Brain Res. 2006 Nov 20;1120(1):183-90. Epub 2006 Sep 20. PMID: 18945470
Cinnamon oil extracted from leaves of Cinnamomum osmophloeum has recently been proved as a promising antibacterial agent against Legionella pneumophila, an etiological agent of human pneumonia known as Legionnaires' disease. However, the pH effects on the efficacy of cinnamon oil against L. pneumophila and its applicability to recreational spring water remain unknown.

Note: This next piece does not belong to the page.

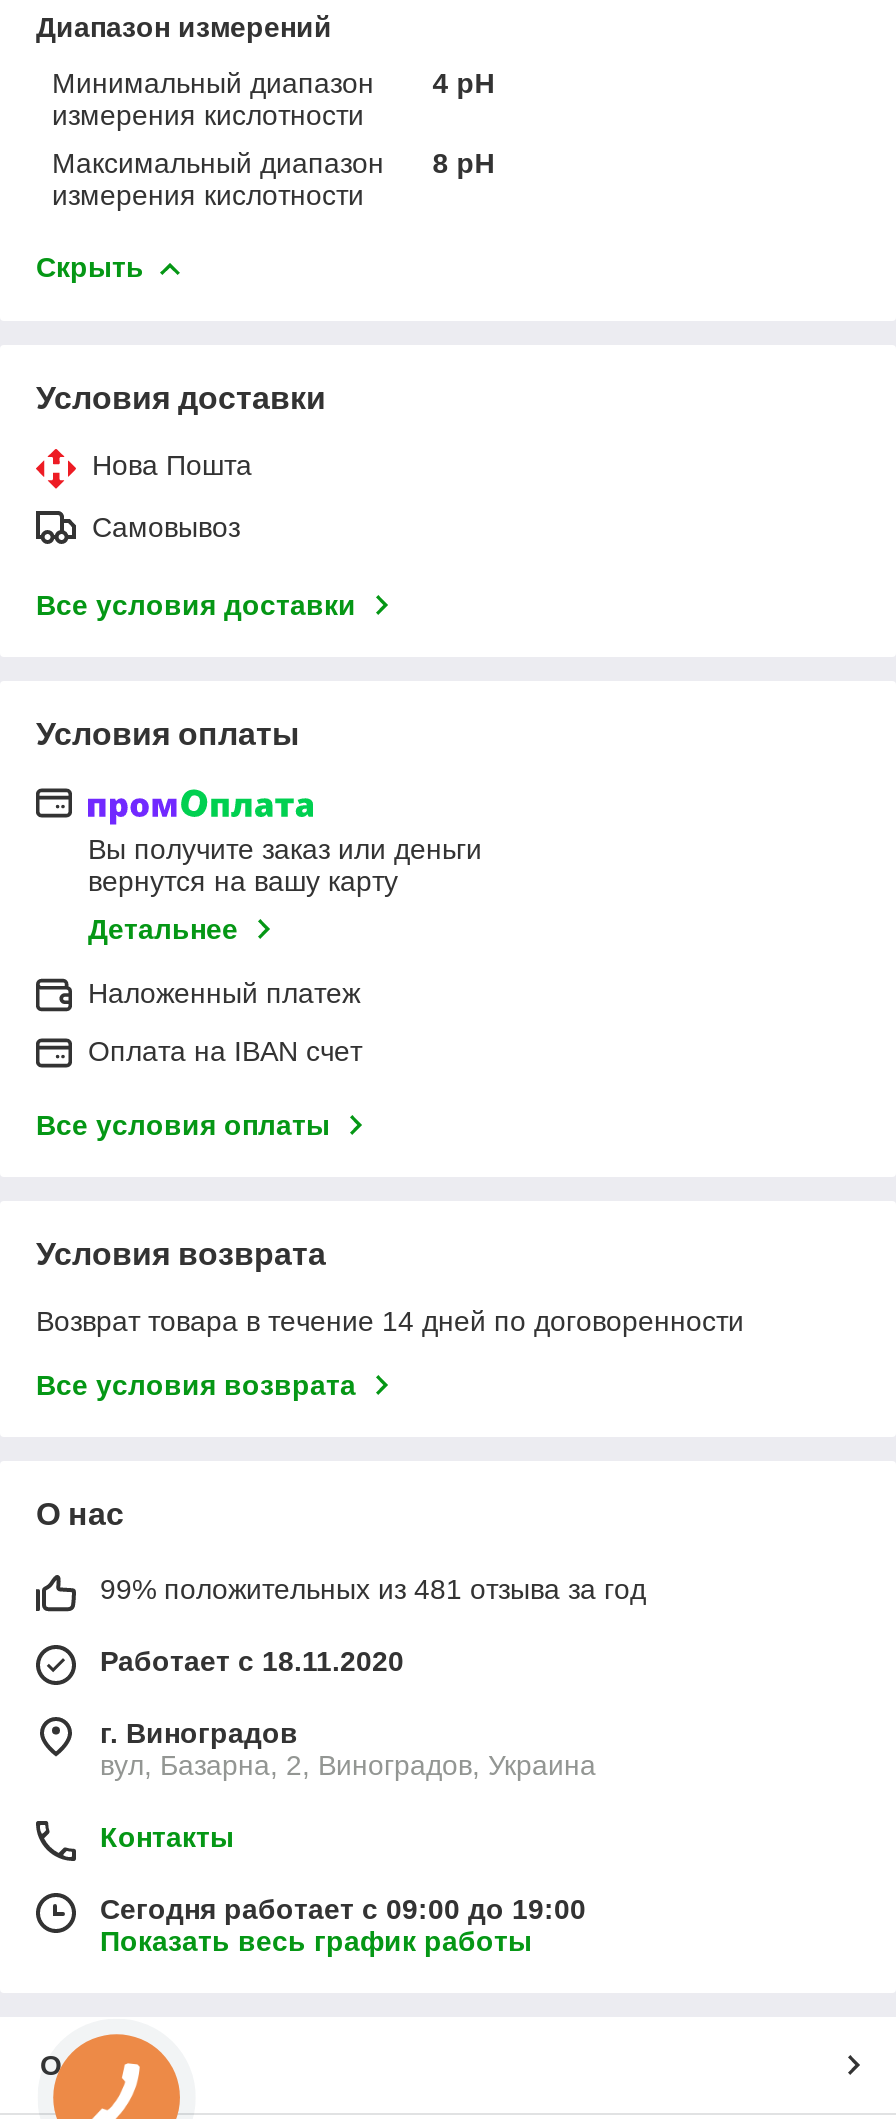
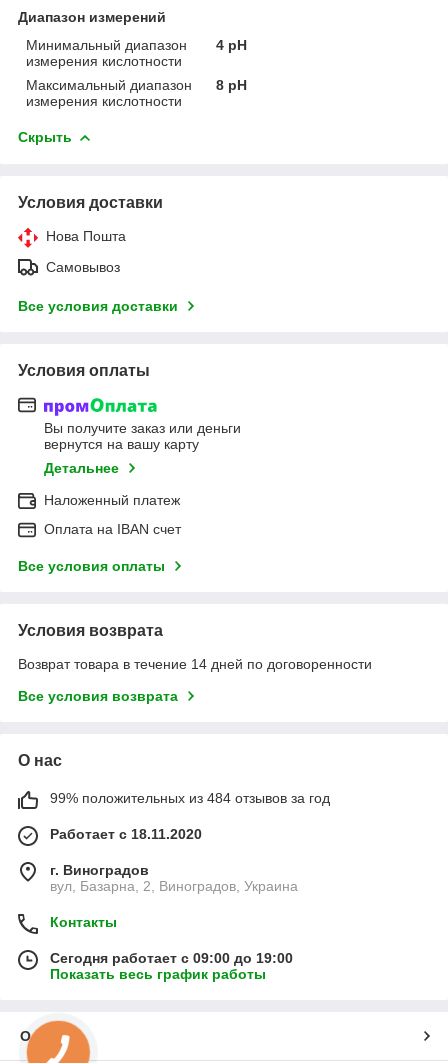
- 99% положительных из 481 отзыва за год
+ 99% положительных из 484 отзывов за год
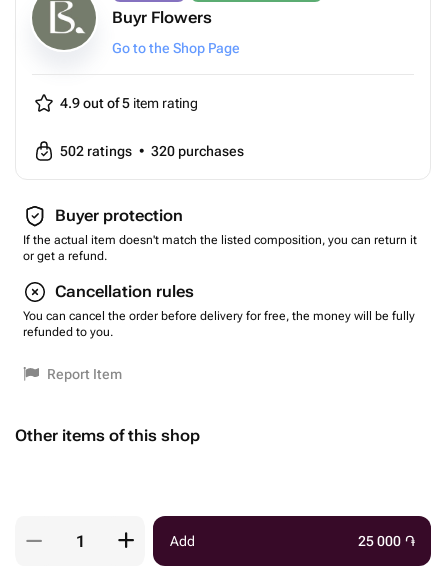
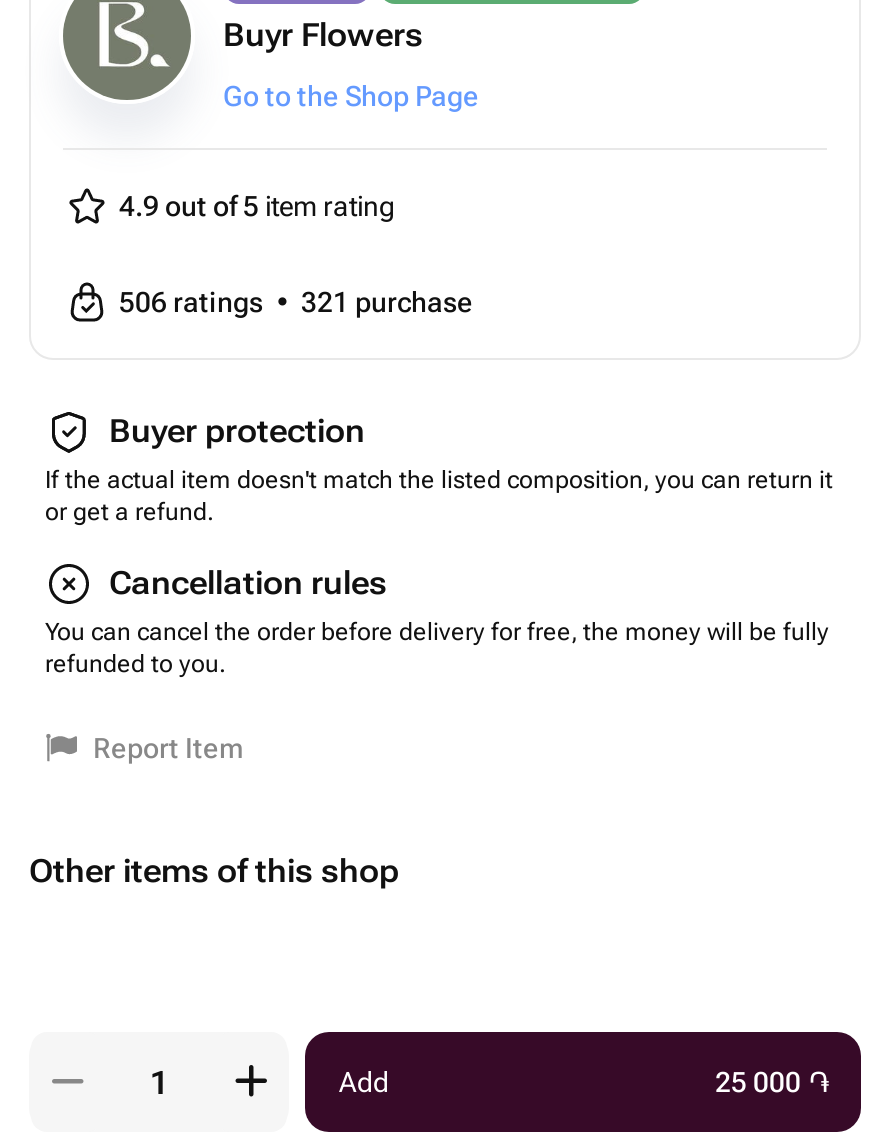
- 502 ratings • 320 purchases
+ 506 ratings • 321 purchase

We therefore determined the bactericidal activity of cinnamon oil at pH 3-10 in phosphate-buffered saline (PBS) and in four kinds of springs with various conductivity (259-5595 micros cm(-1)) and pH (2.1-7.7) levels. Results show L. pneumophila cells were more susceptible to cinnamon oil at pH 8-10 than at pH 4-6 in PBS, which became more evident as increasing contact time from 10 to 60 min. An increase in concentration of cinnamon oil and contact time significantly increased the anti-L. pneumophila activity (P< or =0.001), indicating a consistent biocidal effect regardless of pH. Interestingly, this dose-response biocidal effect was also observed in spring waters. Moreover, L. pneumophila of 4 log CFU ml(-1) in spring waters was completely inactivated within 60 min by cinnamon oil at 300-750 microg ml(-1), with the highest inactivation in alkaline hydrogen carbonate spring. The great bioactivity of cinnamon oil demonstrates its potential to be used to control Legionella growth in recreational spring water and possibly other niches generally at basic pH, e.g., cooling towers.